"Jun, lo—" Berliana meluruh di lantai. Ia menatap tajam pada sepupunya yang masih berdiam itu, sementara Arival sudah melenggang pergi.
Arjuna menghampiri Berliana lalu memegang bahunya, tapi ditepis oleh Berliana dengan langsung. "Dengerin, Li. Karena gue itu tau kalau dia bukan orang yang baik, dia brengsek. Dia pernah mainin dua hati cewek. Gue nggak mau sampe terjadi sama lo." ujar Arjuna.
"Lo salah! Lo nggak tau apa-apa tentang Rival, Jun. Stop ngurusin urusan gue." Berliana masih berderai air mata, ia tak mampu membendung cairan bening yang keluar dari matanya itu.
"Lo itu baru kenal sama dia, Li. Lo belum tau apa-apa dibandingkan gue. Lo tau kalo Di-" ucapan Arjuna terpotong begitu saja.
"Diem. Lo pergi, pergi!" usir Berliana.
"Li-"
"Pergi! Dari mulai sahabat gue, terus elo, nggak ada yang pernah ngertiin perasaan gue.
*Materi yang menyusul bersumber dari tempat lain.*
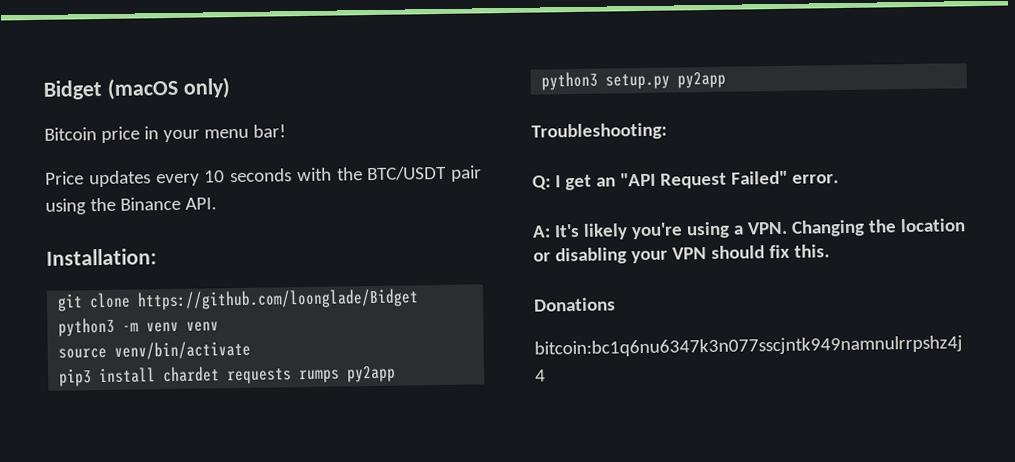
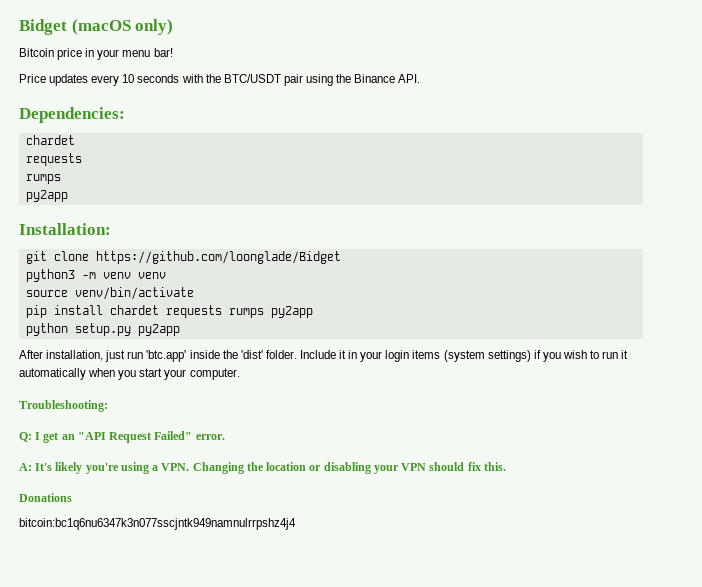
+ Dependencies:
+ chardet
+ requests
+ rumps
+ py2app
- pip3 install chardet requests rumps py2app
+ pip install chardet requests rumps py2app
- python3 setup.py py2app
+ python setup.py py2app
+ After installation, just run 'btc.app' inside the 'dist' folder. Include it in your login items (system settings) if you wish to run it automatically when you start your computer.

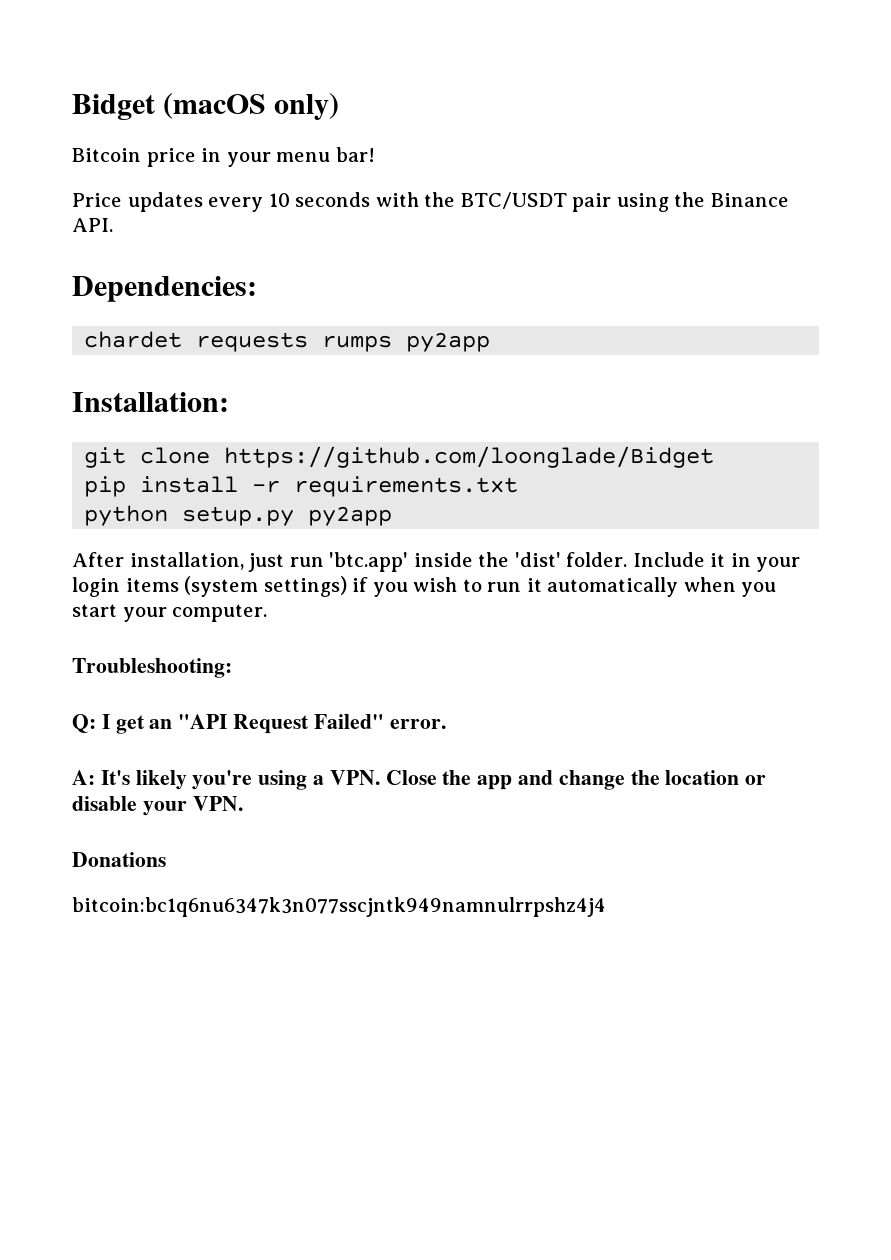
  Dependencies:
- chardet
- requests
- rumps
- py2app
+ chardet requests rumps py2app
- python3 -m venv venv
- source venv/bin/activate
- pip install chardet requests rumps py2app
+ pip install -r requirements.txt
- A: It's likely you're using a VPN. Changing the location or disabling your VPN should fix this.
+ A: It's likely you're using a VPN. Close the app and change the location or disable your VPN.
Coba lo ada di posisi gue." Arjuna melenggang pergi setelah mengelus punggung Berliana. Sumpah, Arjuna tidak ingin Berliana sakit hati. Arjuna juga tahu bahwa Arival itu orangnya cuek dan dingin, tapi dengan kedekatan Berliana, laki-laki itu brubah drastis menjadi laki-laki yang baik. Aneh bukan?
Berliana tidak mengerti, alasan tidak masuk akal memang yang diucapkan oleh Arival. Tapi ini juga salahnya, dia menutupi dirinya pada Arival. Harusnya ia mengatakan yang sejujurnya pada Arival.
Gadis itu juga di ujung keresahan. Bila ia mengatakan pada Arival, mungkin laki-laki itu akan kecewa. Tapi jika laki-laki itu mengetahui Arjuna sebagai sepupunya, Arival akan makin kecewa dan sakit hati karena dibohongi oleh dirinya.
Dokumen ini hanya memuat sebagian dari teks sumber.